Specifically, I was onto the idea that, given $X \times_Y X$ is a scheme over $Y$, we might have that $X$ satisfies the universal fiber product properties with projections $id: X \to X$ and $\Delta : X \to X \times_Y X$. But working through the commutative diagrams, this doesn't appear to be the case unless I could assume e.g. $f$ is a monomorphism.
This is not possible in general. Let $Y = \operatorname{Spec} \mathbb Z$ be the final object.

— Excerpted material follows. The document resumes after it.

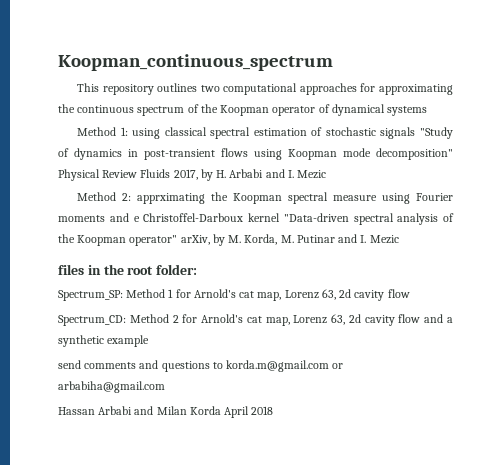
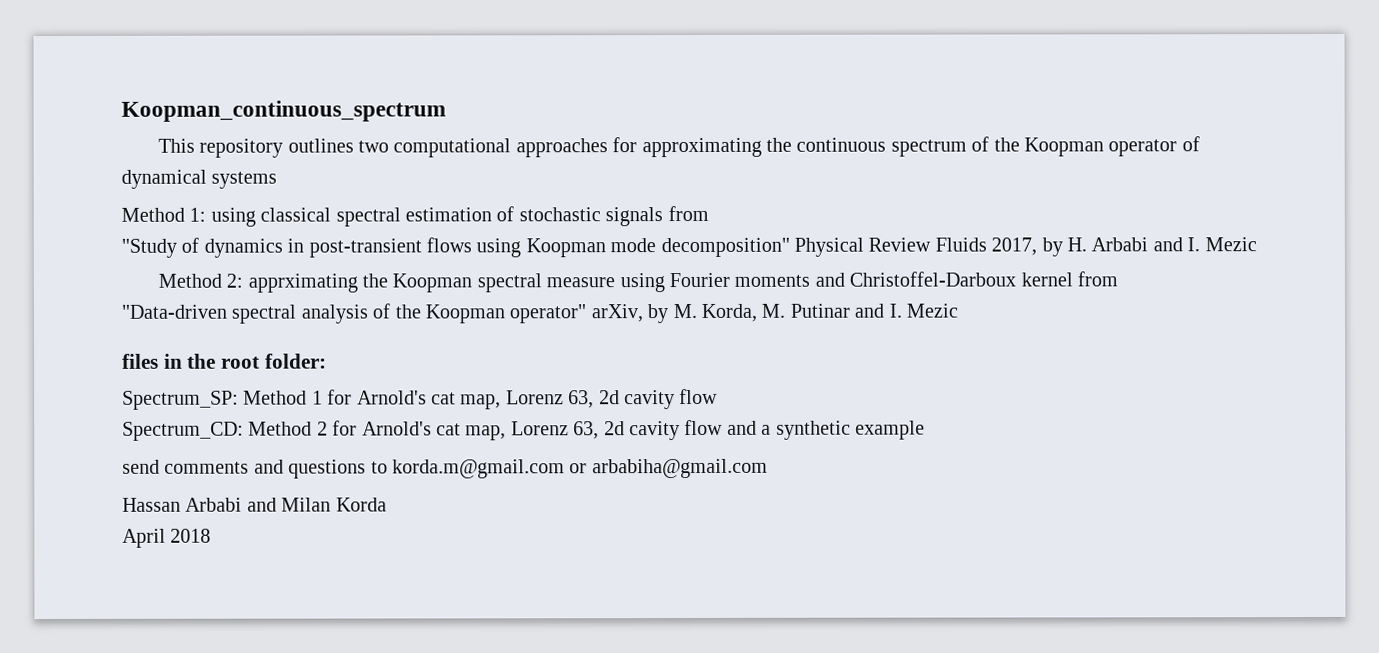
(416, 133) none -> [667,205,709,222] from //
[133,216,140,222] e -> (845, 279) none
(280, 217) none -> [1076,271,1118,287] from //
(221, 410) none -> (387, 504) //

If there were a cartesian diagram $$\require{AMScd} \begin{CD} X @>>> X\\ @V{\Delta}VV @V{f}VV \\ X \times_{Y} X @>>> \operatorname{Spec} \mathbb Z \end{CD}$$ we would have $$\operatorname{Hom}(-,X) = \operatorname{Hom}(-,X \times_{Y} X) \times \operatorname{Hom}(-,X) = \operatorname{Hom}(-,X) \times \operatorname{Hom}(-,X) \times \operatorname{Hom}(-,X)$$ , which is absurd for the most choices of $X$.